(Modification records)
▽
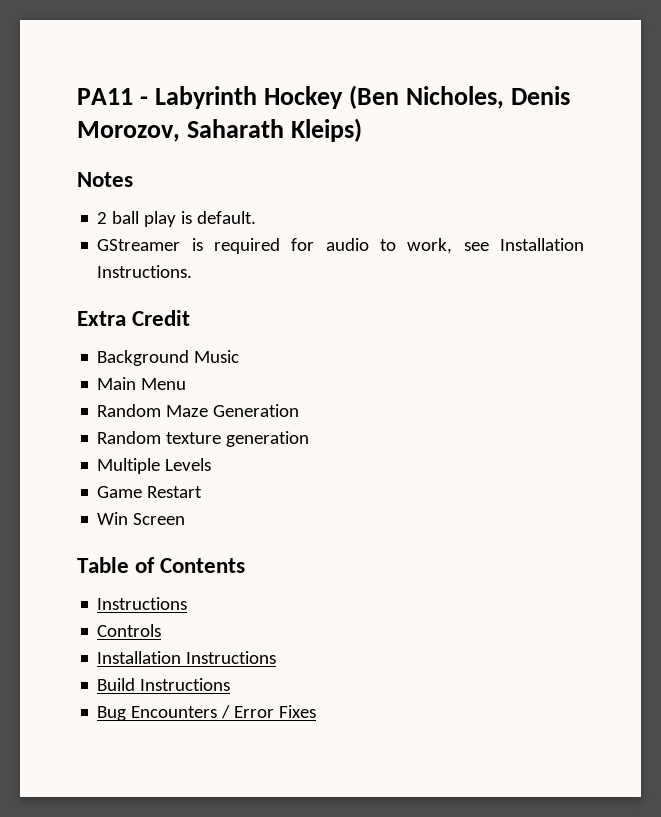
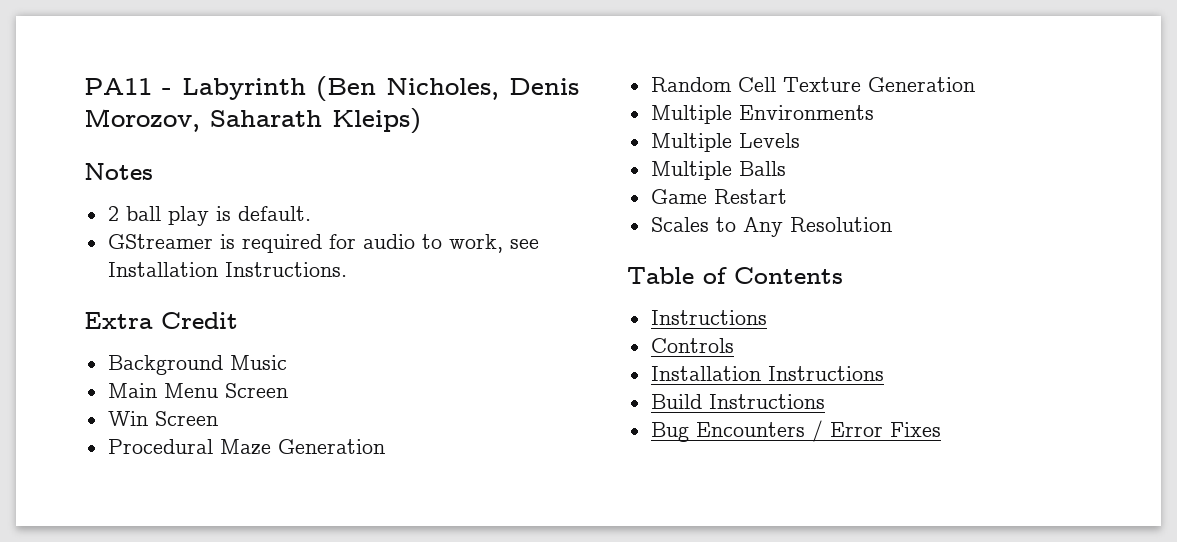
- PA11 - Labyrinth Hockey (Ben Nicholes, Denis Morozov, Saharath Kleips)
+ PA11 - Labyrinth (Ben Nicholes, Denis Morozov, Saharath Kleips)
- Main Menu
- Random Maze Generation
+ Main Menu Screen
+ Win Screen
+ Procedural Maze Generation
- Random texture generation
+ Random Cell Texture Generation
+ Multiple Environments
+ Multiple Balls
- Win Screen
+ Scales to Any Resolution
△
**Your objective**
Retype all the entries word for word; the pictures stay out.

**Answer to the problem**
- PA11 - Labyrinth Hockey (Ben Nicholes, Denis Morozov, Saharath Kleips)
+ PA11 - Labyrinth (Ben Nicholes, Denis Morozov, Saharath Kleips)
- Main Menu
- Random Maze Generation
+ Main Menu Screen
+ Win Screen
+ Procedural Maze Generation
- Random texture generation
+ Random Cell Texture Generation
+ Multiple Environments
+ Multiple Balls
- Win Screen
+ Scales to Any Resolution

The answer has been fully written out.